On the morning of Sunday, November 11, twenty-five months after he had left Afghanistan, Andrew Laine awoke early. He carried his AK, pack, and saddlebags down to the stable. Prieto greeted him with a couple of snorts. Andy said critically, “What, you gettin’ noisy in your old age? Do I smell too darned civilized for you? Well, I missed you, too, pal.” He gave Prieto a quick brush down and examined his hooves. The many miles of riding had not been kind to Prieto’s hooves, which were worn down almost to the frog. Andy now wished that he’d been able to get Prieto shod before their journey. As he saddled the horse, he promised: “Just a few hours, and you’ll be in alfalfa hay up to your eyeballs, buddy.”

Too anxious to eat much breakfast, he munched on an apple and some Indian fry bread as he rode. For the first time in many months, he was self-conscious about dripping on his shirt. Andy declared, “Lord, let this be my last day traveling. Please, Lord, if you so will!”

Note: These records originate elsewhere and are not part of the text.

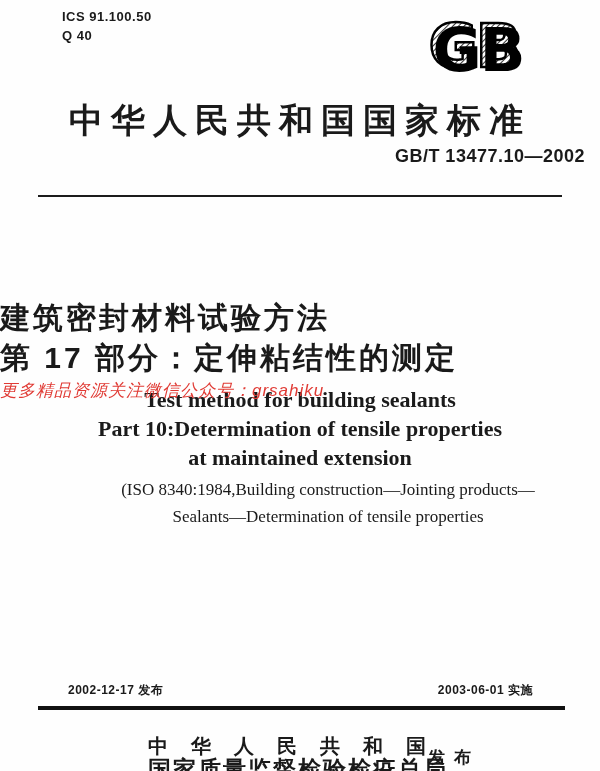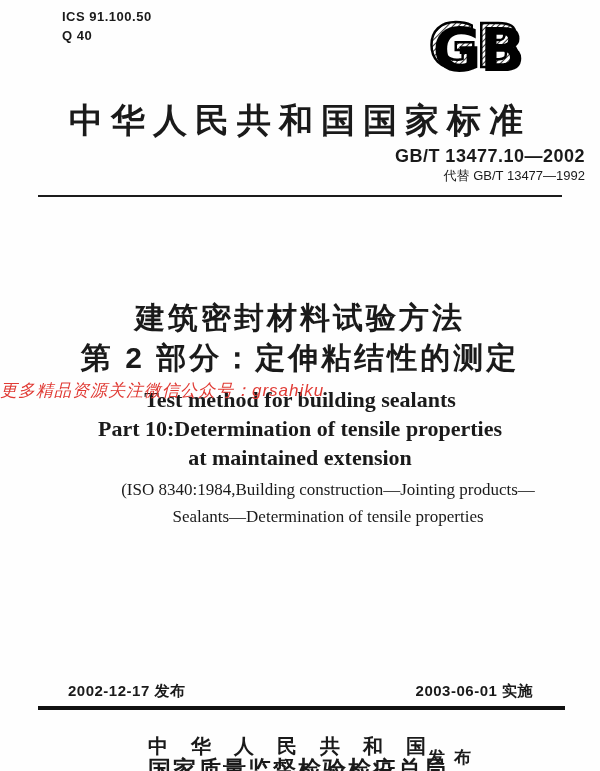--- a/index.html
+++ b/index.html
@@ -114,7 +114,6 @@
 
   <div class="std-number-block">
     <div class="std-number">GB/T 13477.10—2002</div>
-    <div class="replaces-note">代替 GB/T 13477—1992</div>
   </div>
 
   <div class="rule-top"></div>

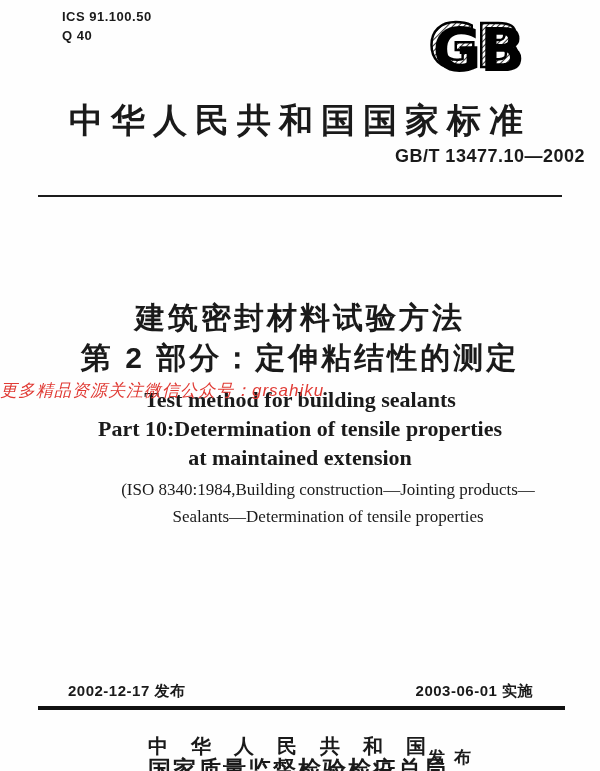--- a/index.html
+++ b/index.html
@@ -39,7 +39,7 @@
   }
   .title-cn {
     position: absolute; left: 0; top: 298px; width: 600px;
-    text-align: center; font-weight: bold; font-size: 30px;
+    text-align: left; font-weight: bold; font-size: 30px;
     line-height: 40px; letter-spacing: 3px; white-space: nowrap;
   }
   .watermark {

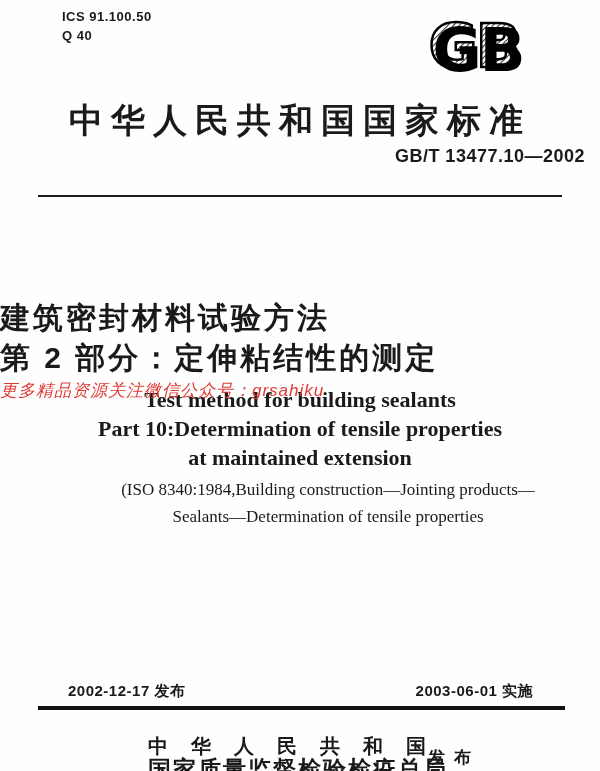--- a/index.html
+++ b/index.html
@@ -120,7 +120,7 @@
 
   <div class="title-cn">
     <div>建筑密封材料试验方法</div>
-    <div>第 2 部分：定伸粘结性的测定</div>
+    <div>第 17 部分：定伸粘结性的测定</div>
   </div>
 
   <div class="watermark" style="color: rgb(224, 58, 52);">更多精品资源关注微信公众号：grsahiku</div>

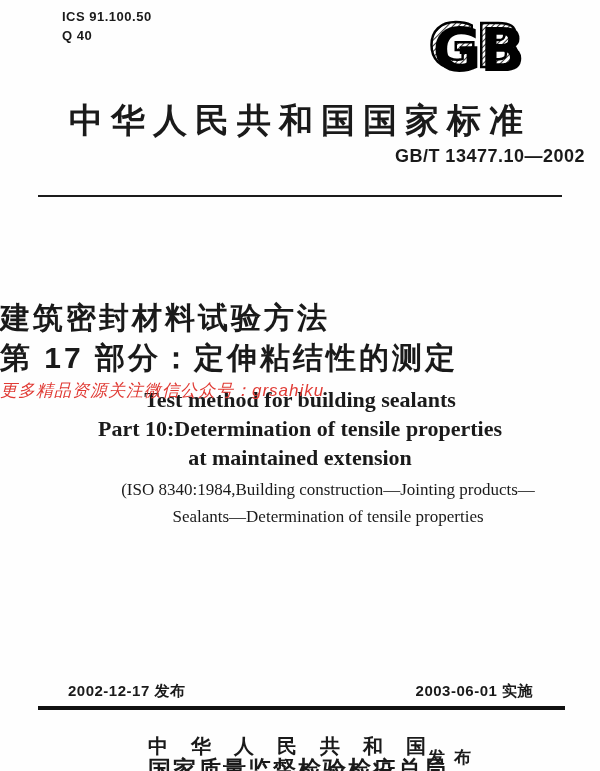--- a/index.html
+++ b/index.html
@@ -62,7 +62,7 @@
   .date-row {
     position: absolute; left: 68px; top: 682px; width: 465px;
     display: flex; justify-content: space-between;
-    font-size: 15px; font-weight: bold; letter-spacing: 0.5px;
+    font-size: 12px; font-weight: bold; letter-spacing: 0.5px;
     white-space: nowrap;
   }
   .rule-bottom {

The guards at the roadblock south of Farmington were satisfied when Andy showed them his surname stamped on his dog tags, and explained that he was the brother of Lars Laine. They seemed impressed to hear that he had ridden his horse all the way from Belize. Andy was surprised to see that the guards at the roadblock had three swivel-mounted muzzle-loading cannons. “Yeah, those are our ‘engine block’ guns. They shoot standard two-and-three-eighths-inch-diameter pistons. They’ll go clean through a car. There are thousands of them that are available used around here, from the natural gas fields. Before the Crunch, you could buy them at just scrap steel prices. They’re made out of 4140 stainless steel.”